Structured diff data
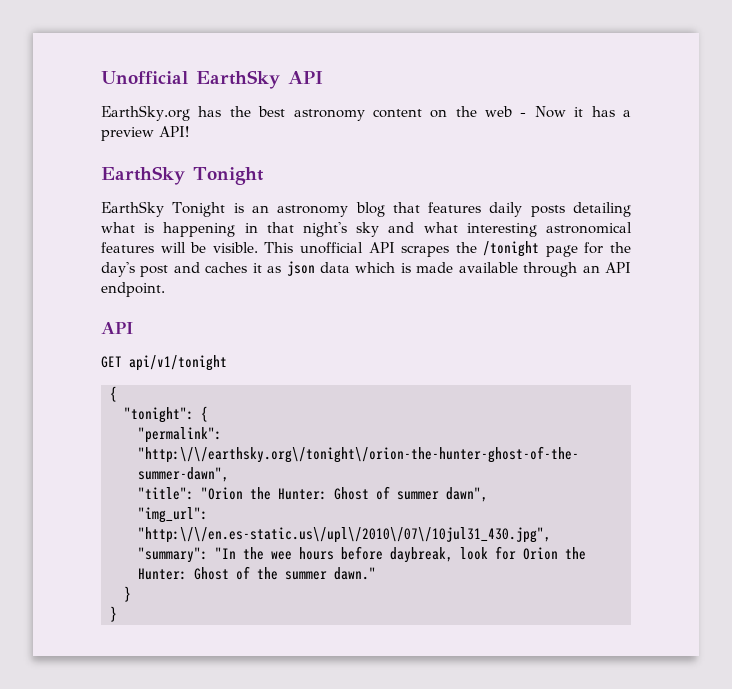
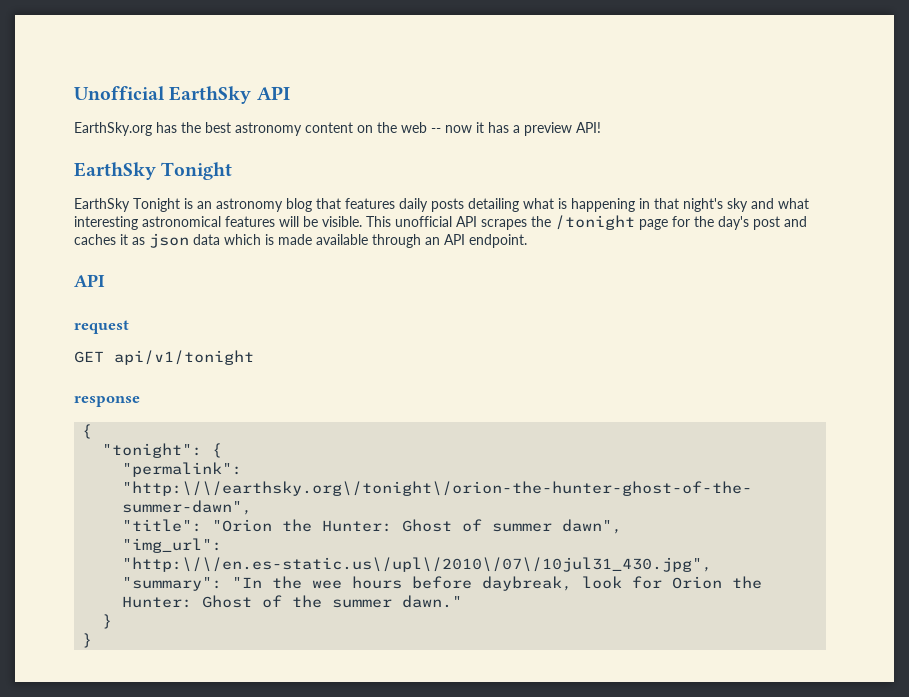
[520,106,566,118] - Now -> [431,125,472,133] -- now
(133, 328) none -> [74,320,129,334] // request
(227, 363) none -> [74,396,140,407] // response

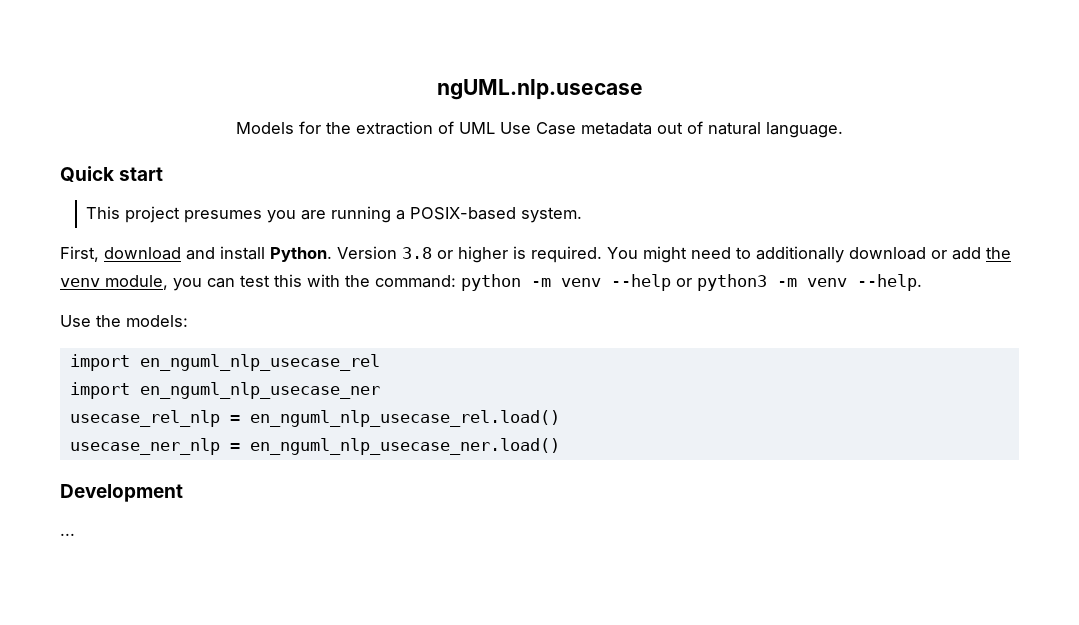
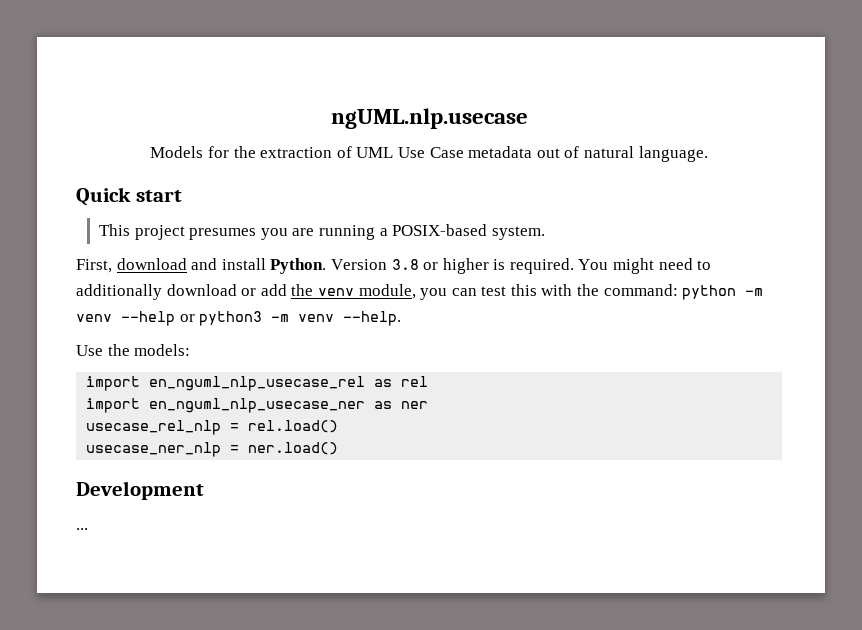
(380, 362) none -> [374,376,429,387] as rel
(380, 390) none -> [374,401,429,409] as ner
[249,410,560,427] en_nguml_nlp_usecase_rel.load() -> [248,420,339,433] rel.load()
[249,438,560,455] en_nguml_nlp_usecase_ner.load() -> [248,442,339,455] ner.load()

Directions for this task
Beginning with the line that contains "(227, 363) none" and ending with the last line of the entries above, repeat each line exactly, but not the pictures.

Response area
(227, 363) none -> [74,396,140,407] // response

(380, 362) none -> [374,376,429,387] as rel
(380, 390) none -> [374,401,429,409] as ner
[249,410,560,427] en_nguml_nlp_usecase_rel.load() -> [248,420,339,433] rel.load()
[249,438,560,455] en_nguml_nlp_usecase_ner.load() -> [248,442,339,455] ner.load()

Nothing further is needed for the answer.